Give back the lines below exactly, but do not include any pictures.
[Start of Attachment]
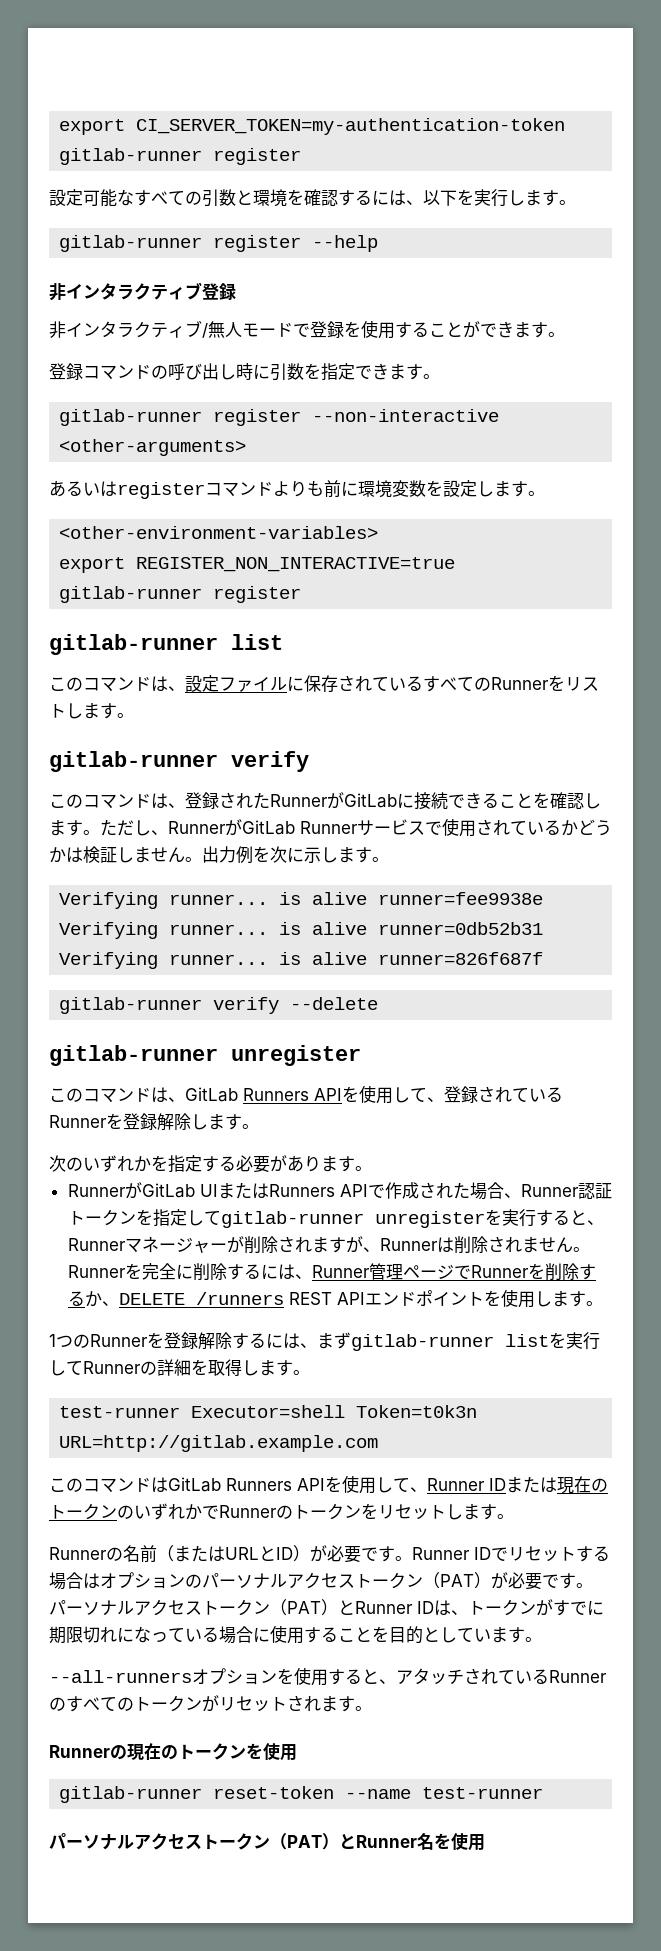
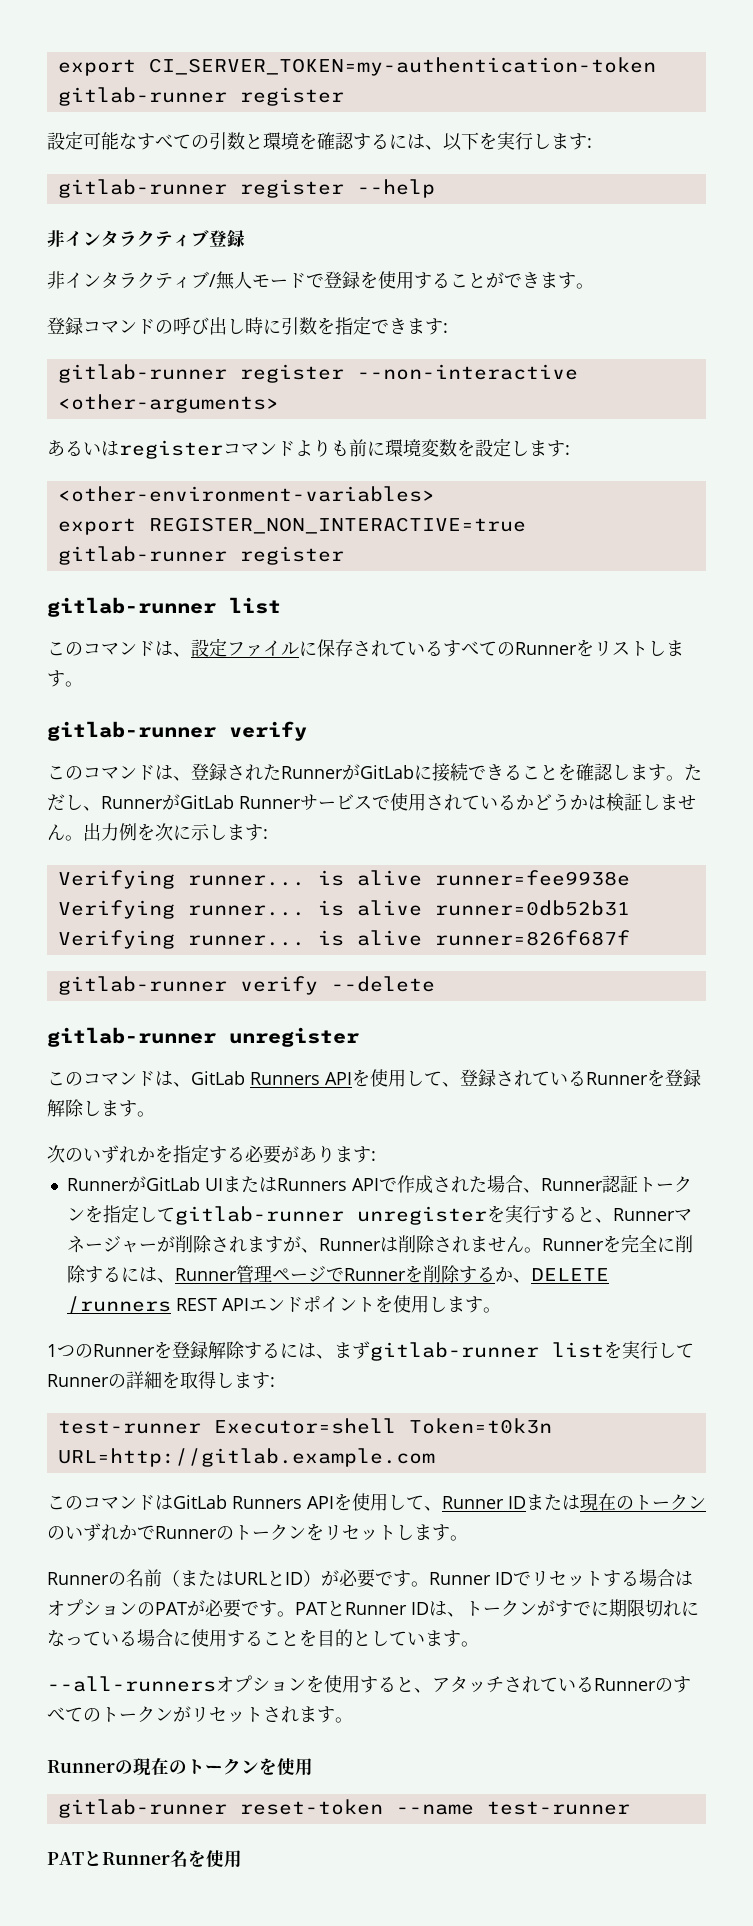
- 設定可能なすべての引数と環境を確認するには、以下を実行します。
+ 設定可能なすべての引数と環境を確認するには、以下を実行します:
- 登録コマンドの呼び出し時に引数を指定できます。
+ 登録コマンドの呼び出し時に引数を指定できます:
- あるいはregisterコマンドよりも前に環境変数を設定します。
+ あるいはregisterコマンドよりも前に環境変数を設定します:
- 出力例を次に示します。
+ 出力例を次に示します:
- 次のいずれかを指定する必要があります。
+ 次のいずれかを指定する必要があります:
- 1つのRunnerを登録解除するには、まずgitlab-runner listを実行してRunnerの詳細を取得します。
+ 1つのRunnerを登録解除するには、まずgitlab-runner listを実行してRunnerの詳細を取得します:
- Runner IDでリセットする場合はオプションのパーソナルアクセストークン（PAT）が必要です。パーソナルアクセストークン（PAT）とRunner IDは、トークンがすでに期限切れになっている場合に使用することを目的としています。
+ Runner IDでリセットする場合はオプションのPATが必要です。PATとRunner IDは、トークンがすでに期限切れになっている場合に使用することを目的としています。
- パーソナルアクセストークン（PAT）とRunner名を使用
+ PATとRunner名を使用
[End of Attachment]
ANSWER FOR THIS EXERCISE ▸
- 設定可能なすべての引数と環境を確認するには、以下を実行します。
+ 設定可能なすべての引数と環境を確認するには、以下を実行します:
- 登録コマンドの呼び出し時に引数を指定できます。
+ 登録コマンドの呼び出し時に引数を指定できます:
- あるいはregisterコマンドよりも前に環境変数を設定します。
+ あるいはregisterコマンドよりも前に環境変数を設定します:
- 出力例を次に示します。
+ 出力例を次に示します:
- 次のいずれかを指定する必要があります。
+ 次のいずれかを指定する必要があります:
- 1つのRunnerを登録解除するには、まずgitlab-runner listを実行してRunnerの詳細を取得します。
+ 1つのRunnerを登録解除するには、まずgitlab-runner listを実行してRunnerの詳細を取得します:
- Runner IDでリセットする場合はオプションのパーソナルアクセストークン（PAT）が必要です。パーソナルアクセストークン（PAT）とRunner IDは、トークンがすでに期限切れになっている場合に使用することを目的としています。
+ Runner IDでリセットする場合はオプションのPATが必要です。PATとRunner IDは、トークンがすでに期限切れになっている場合に使用することを目的としています。
- パーソナルアクセストークン（PAT）とRunner名を使用
+ PATとRunner名を使用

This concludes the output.